As shown in Figs. 1 and 2b (in vivo) and in Additional file 1: Fig. S3a (ex vivo), [18F]fluoride was rapidly cleared from the blood during the first few minutes after the injection. Low tracer uptake was observed in the myocardium, therefore, the blood input function for kinetic modeling of the in vivo scanned data was measured in the left cardiac ventricle. Park-Holohan et al. suggested that fluoride was rapidly transported through red blood cell membranes, and then it was available for clearance, through uptake by the bone. Therefore, they suggested that bone kinetic data for [18F]fluoride would be more accurately reported as whole-blood clearance, rather than plasma clearance [14].
Our finding that [18F]fluoride did not bind to plasma proteins was reported previously.
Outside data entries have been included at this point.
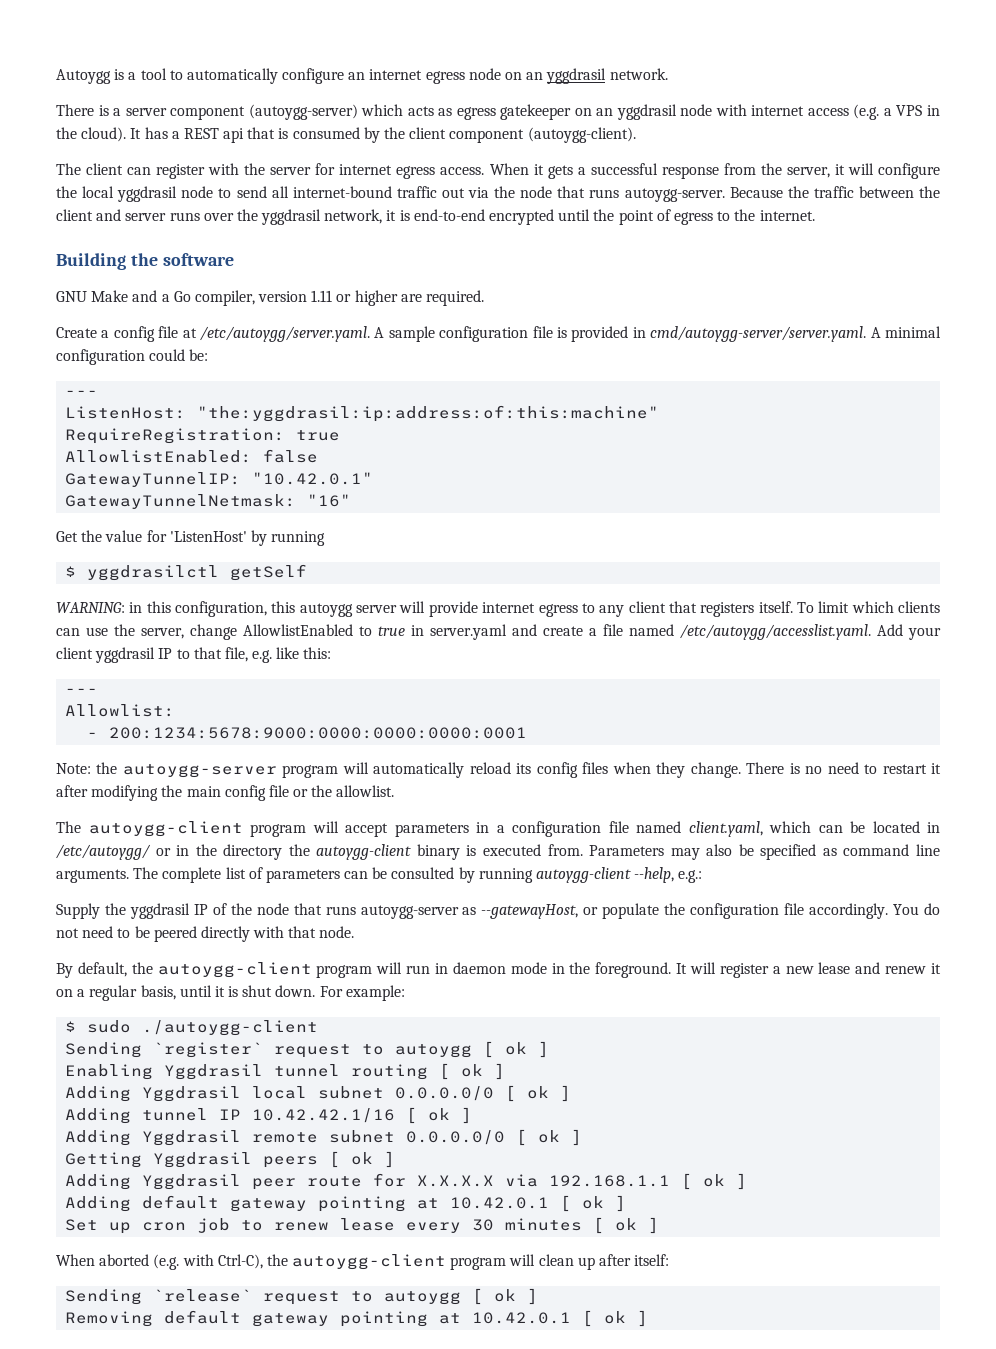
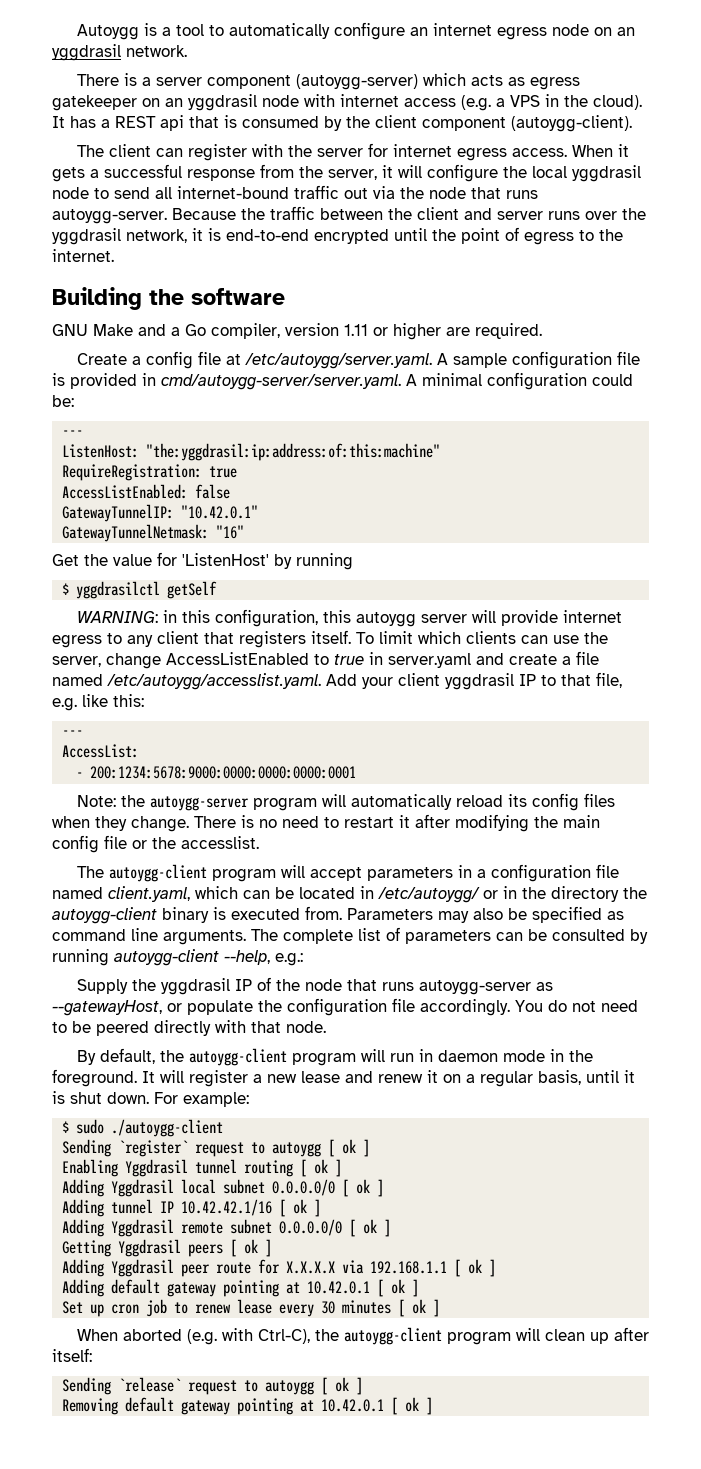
[65,450,253,463] AllowlistEnabled: -> [62,484,189,499] AccessListEnabled:
[243,624,353,636] AllowlistEnabled -> [166,652,309,665] AccessListEnabled
[65,704,176,717] Allowlist: -> [62,744,140,758] AccessList:
[336,785,395,797] allowlist. -> [181,836,259,849] accesslist.

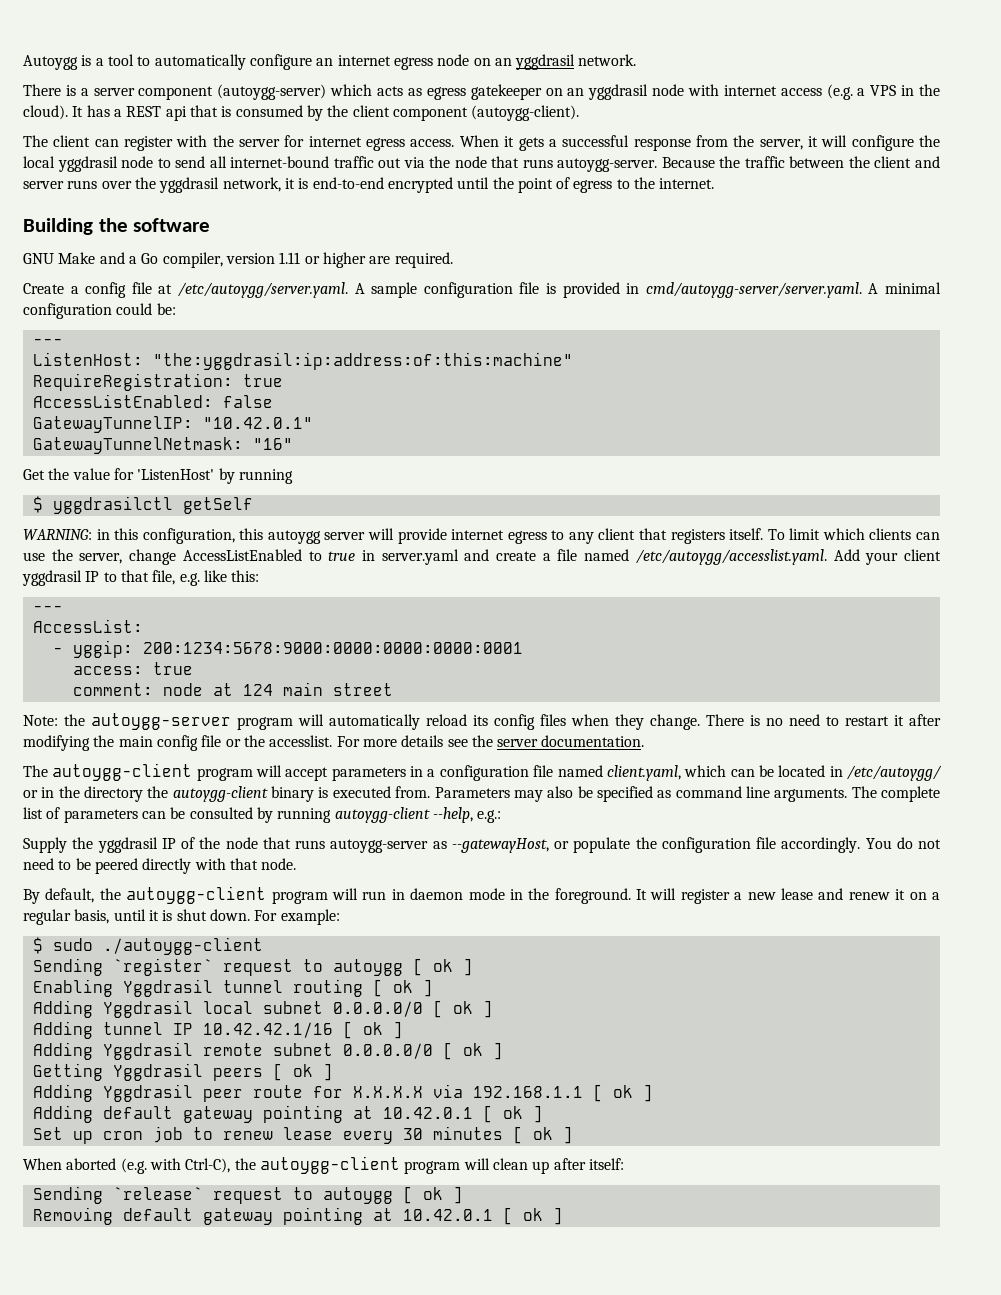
(84, 775) none -> [72,640,133,658] yggip:
(357, 772) none -> [72,662,193,675] [72,682,393,696] // access: true // comment: node at 124 main street
(259, 842) none -> [336,735,645,747] For more details see the server documentation.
This property is considered an advantage of [18F]fluoride, compared to [99mTc]diphosphonate, which showed 25–70% binding to plasma proteins [2]. Due to the lower molecular weight of fluoride compared to phosphonates, [18F]fluoride has a higher single-passage extraction efficiency compared to phosphonates [2]. The [18F]fluoride uptake we measured in bone marrow was consistent with the findings of Blake et al., who speculated that the uptake in red blood cells might reflect the uptake of immature erythrocytes in bone marrow [2].
The rapid, high kidney uptake demonstrated that [18F]fluoride underwent both glomerular filtration and tubular secretion. Previously, Whitford demonstrated that fluoride was rapidly cleared from the plasma, both through renal excretion and by diffusion through capillaries. That study also showed that, due to a higher glomerular filtration capacity, renal clearance of fluoride was increased at higher pH urine levels [22]. Interestingly, we found a significant difference in the amount of total excreted urine between female and male rats (Additional file 1: Fig. S3c). This might be explained by the different anatomical and hormonal features of female and male rats [23].
Organ-to-blood 18F-radioactivity ratios increased as a function of time in the eyes, testes, lung, brain, and ovaries. Some of the brain tissue uptake seen with any 18F-labelled PET tracer, with a tendency for defluorination, might actually originate from [18F]fluoride. This can be a source of error in kinetic PET analysis models of the brain.
One study limitation might have been the difference in age between female and male rats, but their average weights were the same. Moreover, all rats were juvenile, rather than adults (average ages: 3.7 months for females and 1.8 months for males). A previous study showed that the bone perfusion rate and vascular resistance did not differ between juvenile (2 months) and adult (6 months) rats [24]. Hence, we assumed that the age difference did not affect the [18F]fluoride uptake kinetics reported in this study.
Another limitation might be that, due to the limited field of view (12.7 cm) of the Inveon PET scanner, whole body scans of the rats were not possible. Hence, rats were scanned in two parts; head-to-middle and middle-to-hind legs. Furthermore, the small size of some bones (e.g., the ribs) resulted in small VOIs; hence, partial volumes and spill-over might have affected our in vivo results.